In that phase, where Basel were catching up, the team played great football, domestically and internationally. Being able to switch between systems (3-4-3 and 4-2-3-1) really helped the team cope with different opposition. Obviously the fans expect to win at least the league title, but while there are still two head to head games against Bern left, many fans are less confident about winning the title then they have been in past years. Luckily though, Young Boys are known for botching up their title chances, so let’s hope that tradition continues. On the other hand, the results in the Champions League have been very surprising and pleasing. Not many expected that Basel would be able to advance from such a strong group. Now having the chance to play in the Round of 16 once again is great, but no fan expects to go further into the tournament from this point on.

January was an interesting window for FC Basel with several first-team players leaving the Swiss club. How much impact will that have on the team?

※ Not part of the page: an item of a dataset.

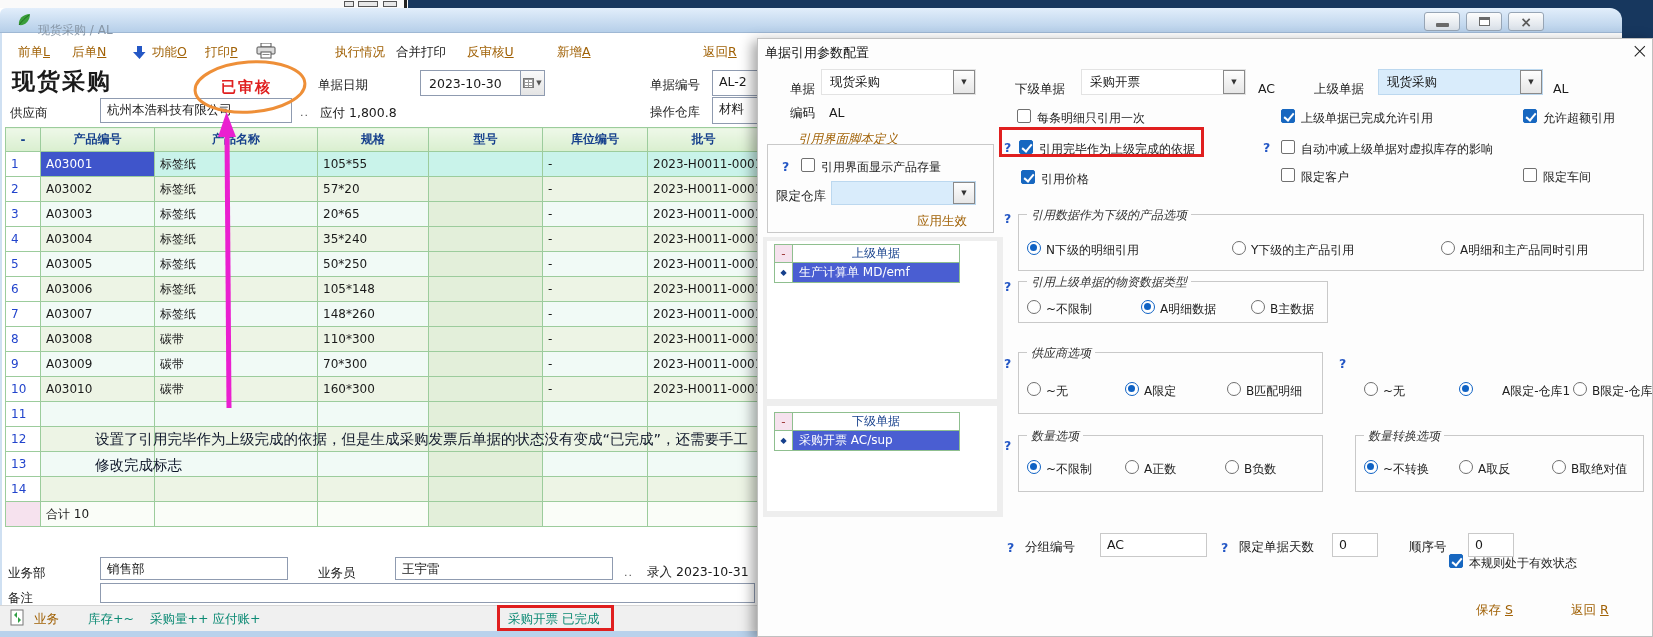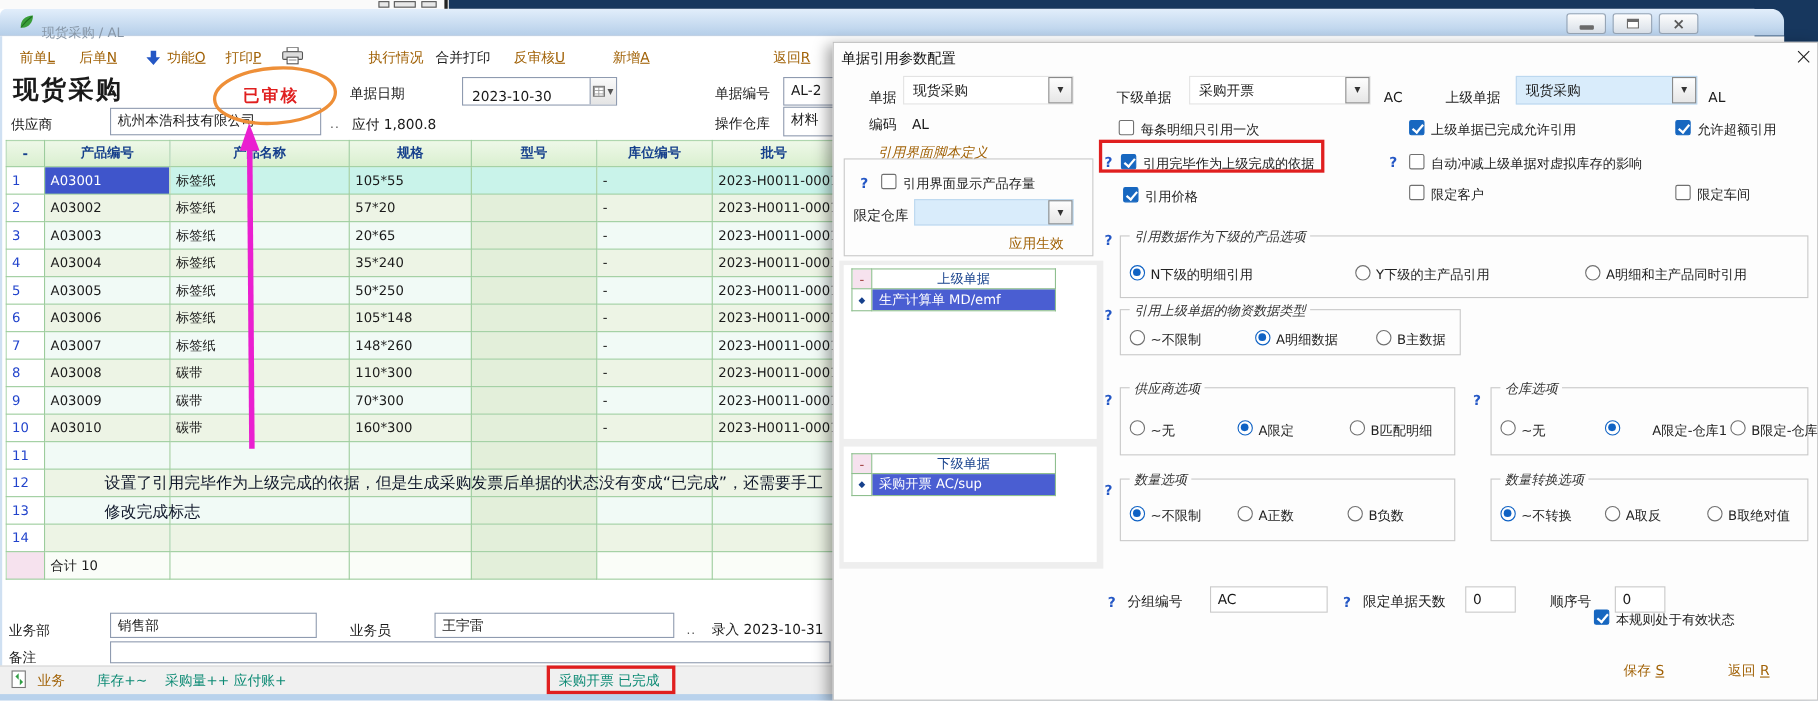"2023-10-30" div.abs { align-items: flex-end -> center; width: 141px -> 125px }
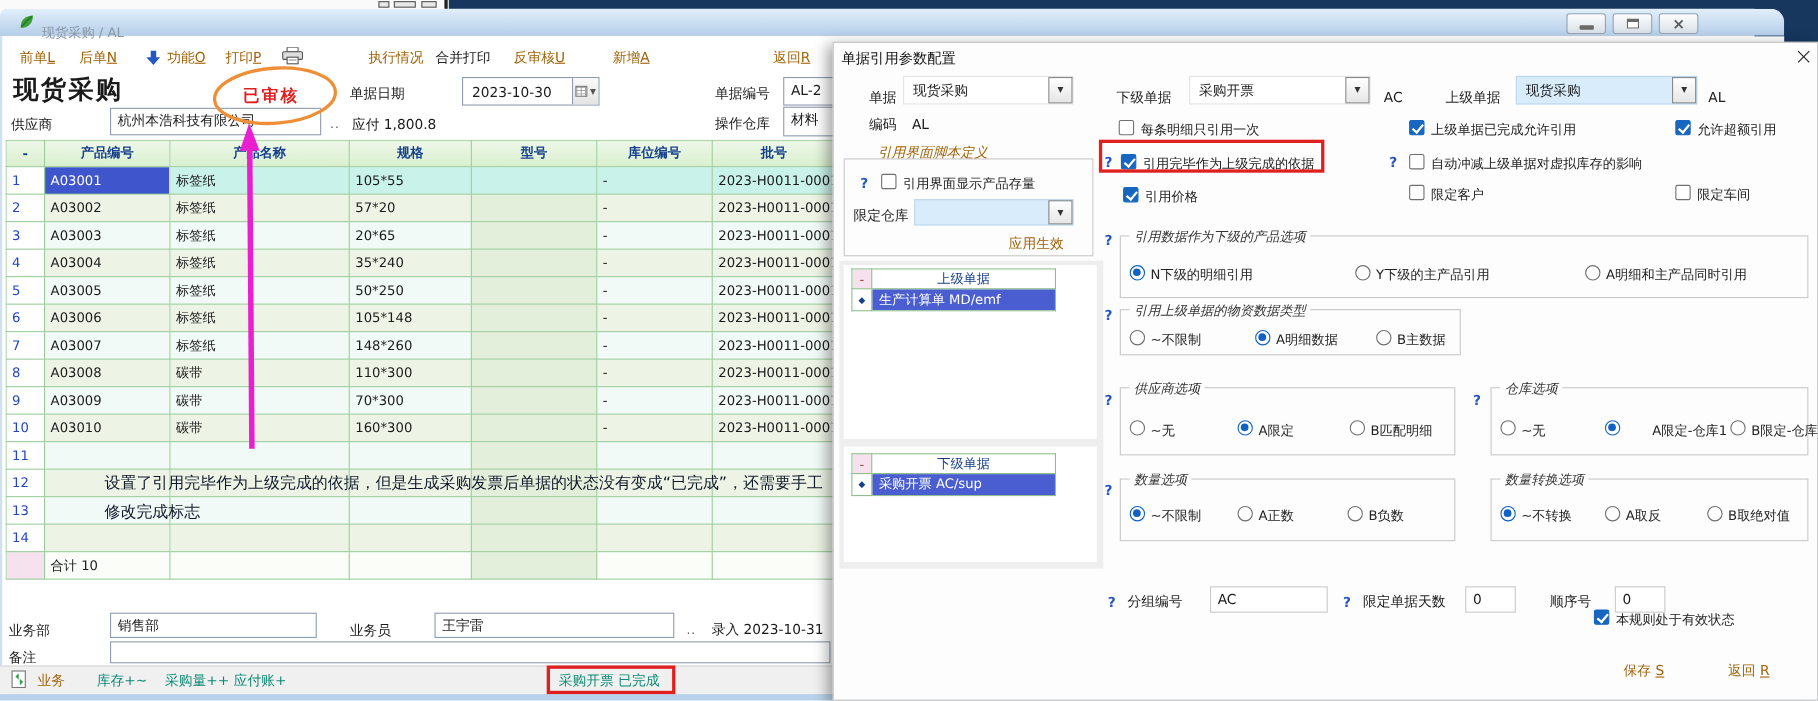"仓库选项" div.abs { html: <div> <span>仓库选项</span> </div> -> none }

Chris: We saw the return of former FC Basel players Stocker, Frei and Campo, all of which can help this team in the coming years. Personally, I think Steffen’s loss can be replaced and has been done so well. Akanji is a different story. The young center back has been a vital part of our team in the past few months and has been playing great football. We signed Leo Lacroix on loan to replace the missing CB, while Eder Balanta moved up in the hierarchy to replace Akanji. It’s difficult to tell if he will be able to fill the spot, but I’m hopeful.

Other players that left the team, generally weren’t that important or are youth prospects, that went out on loan to receive some playing time. The core of the team is still the same, so hopefully they will soon find back to former strength, as the first two games after the winter break haven’t been too good.



Chris: On Tuesday, Dimitri Oberlin, Michael Lang and Mohamed Elyounoussi. All three are capable of launching attacks which can create chances. They will also probably be those that create the largest threat to Man City, if any.

In future, Oberlin, Elyounoussi and Petretta who are in the team for Tuesday. Furthermore, we’ve got a few interesting youth prospects in our Youth League team / U21 team. To name two: Noah Okafor and Afimico Pululu. Both are also part of the first team squad, but generally play for the U21 team. Both are offensive players and have been showing promising performances in the Youth League. 


What have you made of Manchester City and Pep Guardiola this season? 

Chris: They play fantastic football with insane offensive power. Probably the best team around right now together with Barcelona and PSG. We’ll see how far they can make it in the Champions League, luckily they’ve already pretty much won the Premier League so they can focus on the other trophies and maybe even complete a quadruple.

One Manchester City player you’d have at FC Basel?

Chris: Kevin De Bruyne. One of two stellar figures (other being Salah) this season in the Premier League. Can decide a game with his fantastic assists, which is something we’re lacking at the moment.

Predictions for this tie?

Chris: The divide is simply too big between both teams. But football is football, so you never know.

Hopefully: A close 1-1 in Basel and a narrow 1-2 loss in Manchester.

Realistically: A lucky 1-3 in Basel and a harsh 0-4 loss in Manchester.